<<<<
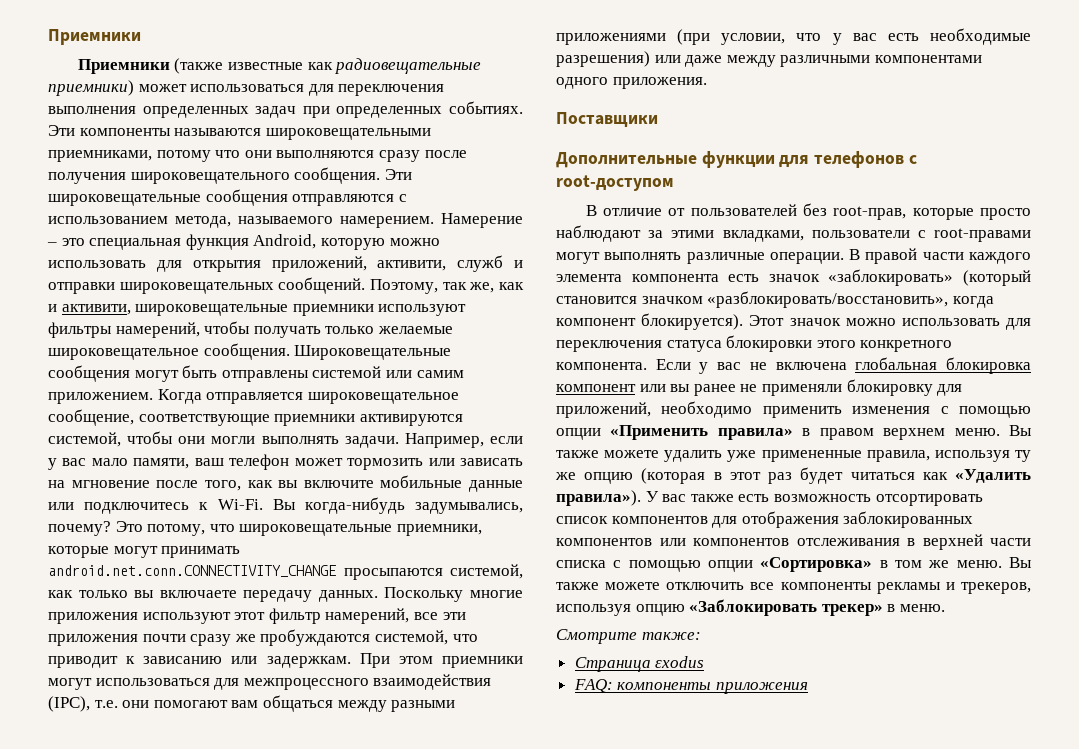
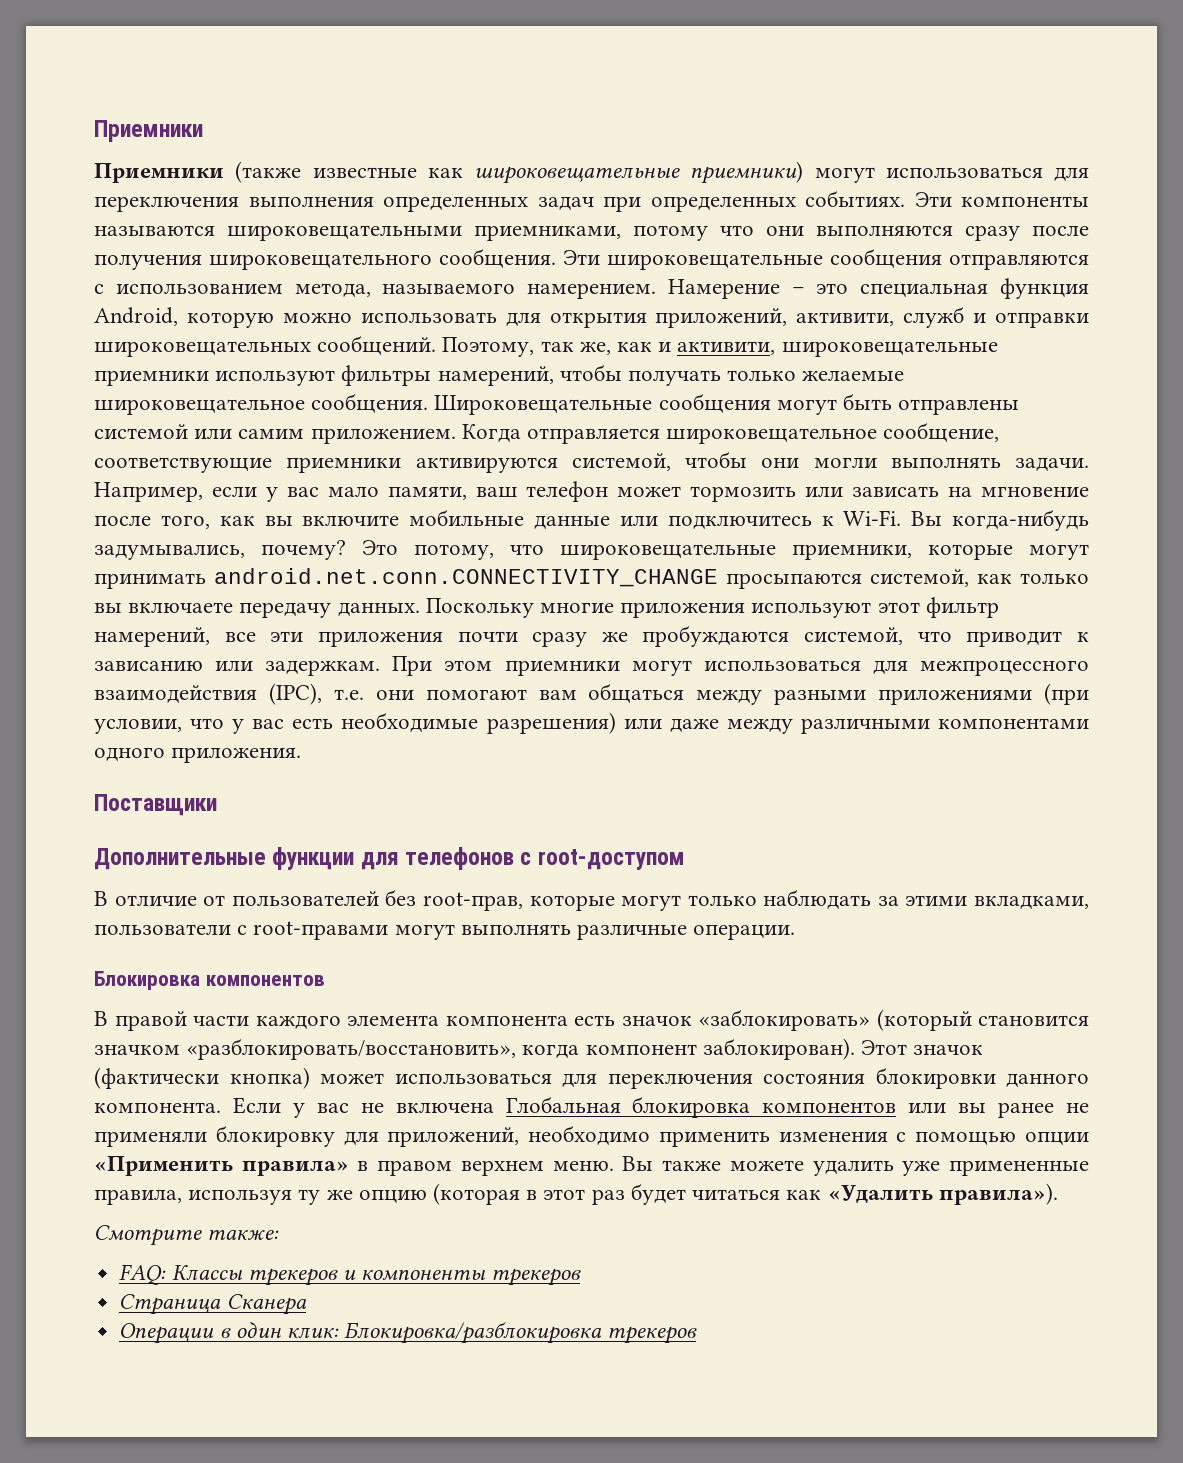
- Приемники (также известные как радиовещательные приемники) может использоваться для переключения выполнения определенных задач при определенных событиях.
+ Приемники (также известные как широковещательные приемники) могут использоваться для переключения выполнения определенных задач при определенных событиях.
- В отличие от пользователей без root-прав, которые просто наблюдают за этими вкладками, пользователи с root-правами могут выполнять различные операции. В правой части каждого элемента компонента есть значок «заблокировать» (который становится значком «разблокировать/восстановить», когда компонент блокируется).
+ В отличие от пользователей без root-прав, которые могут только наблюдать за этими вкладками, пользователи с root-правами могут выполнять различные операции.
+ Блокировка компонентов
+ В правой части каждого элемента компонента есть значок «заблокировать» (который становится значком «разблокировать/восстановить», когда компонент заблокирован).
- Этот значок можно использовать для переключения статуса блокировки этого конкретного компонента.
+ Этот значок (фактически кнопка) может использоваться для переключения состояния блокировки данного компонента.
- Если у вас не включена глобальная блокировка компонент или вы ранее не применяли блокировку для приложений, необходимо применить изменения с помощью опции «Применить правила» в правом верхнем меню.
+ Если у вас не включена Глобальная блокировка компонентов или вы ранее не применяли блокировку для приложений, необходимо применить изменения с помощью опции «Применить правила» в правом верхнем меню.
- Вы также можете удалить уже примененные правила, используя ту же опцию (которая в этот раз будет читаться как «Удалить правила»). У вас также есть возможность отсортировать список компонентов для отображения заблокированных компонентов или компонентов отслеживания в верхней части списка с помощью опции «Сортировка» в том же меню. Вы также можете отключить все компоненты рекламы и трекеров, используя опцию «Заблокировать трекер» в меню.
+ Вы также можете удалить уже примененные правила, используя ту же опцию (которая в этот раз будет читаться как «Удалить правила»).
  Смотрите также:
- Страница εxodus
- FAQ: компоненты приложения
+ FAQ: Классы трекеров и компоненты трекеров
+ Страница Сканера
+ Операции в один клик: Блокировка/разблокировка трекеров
>>>>
<<<<
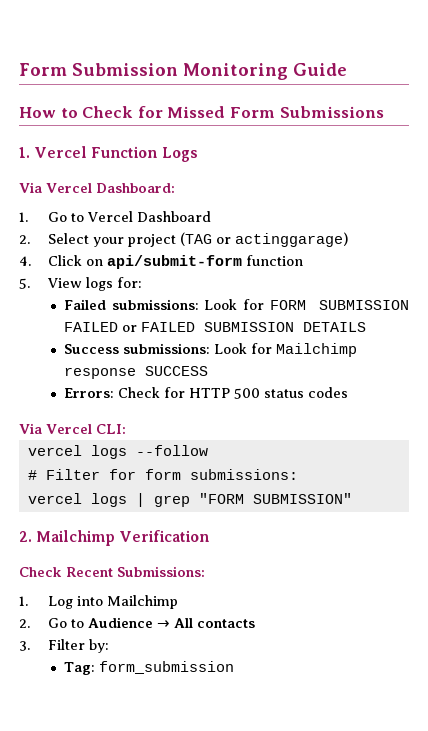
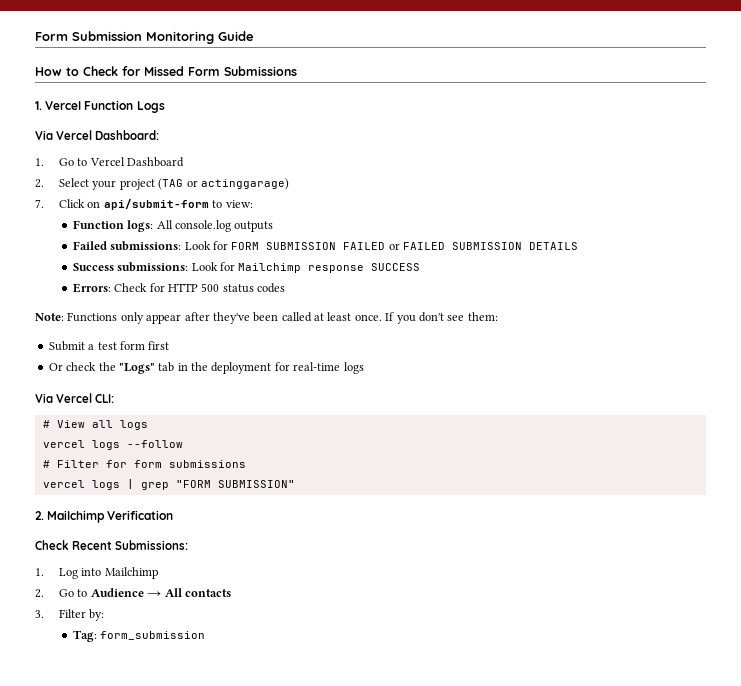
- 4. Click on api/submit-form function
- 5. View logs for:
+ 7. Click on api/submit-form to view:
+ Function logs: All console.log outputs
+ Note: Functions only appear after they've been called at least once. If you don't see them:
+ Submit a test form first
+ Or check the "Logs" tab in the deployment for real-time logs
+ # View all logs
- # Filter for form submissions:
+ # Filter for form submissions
>>>>
TASK STATEMENT.
Could you set down, word for word, only the lines above from the line with "- Приемники (также" to the line with "блокировки данного компонента.", including both?

EXERCISE RESULT.
- Приемники (также известные как радиовещательные приемники) может использоваться для переключения выполнения определенных задач при определенных событиях.
+ Приемники (также известные как широковещательные приемники) могут использоваться для переключения выполнения определенных задач при определенных событиях.
- В отличие от пользователей без root-прав, которые просто наблюдают за этими вкладками, пользователи с root-правами могут выполнять различные операции. В правой части каждого элемента компонента есть значок «заблокировать» (который становится значком «разблокировать/восстановить», когда компонент блокируется).
+ В отличие от пользователей без root-прав, которые могут только наблюдать за этими вкладками, пользователи с root-правами могут выполнять различные операции.
+ Блокировка компонентов
+ В правой части каждого элемента компонента есть значок «заблокировать» (который становится значком «разблокировать/восстановить», когда компонент заблокирован).
- Этот значок можно использовать для переключения статуса блокировки этого конкретного компонента.
+ Этот значок (фактически кнопка) может использоваться для переключения состояния блокировки данного компонента.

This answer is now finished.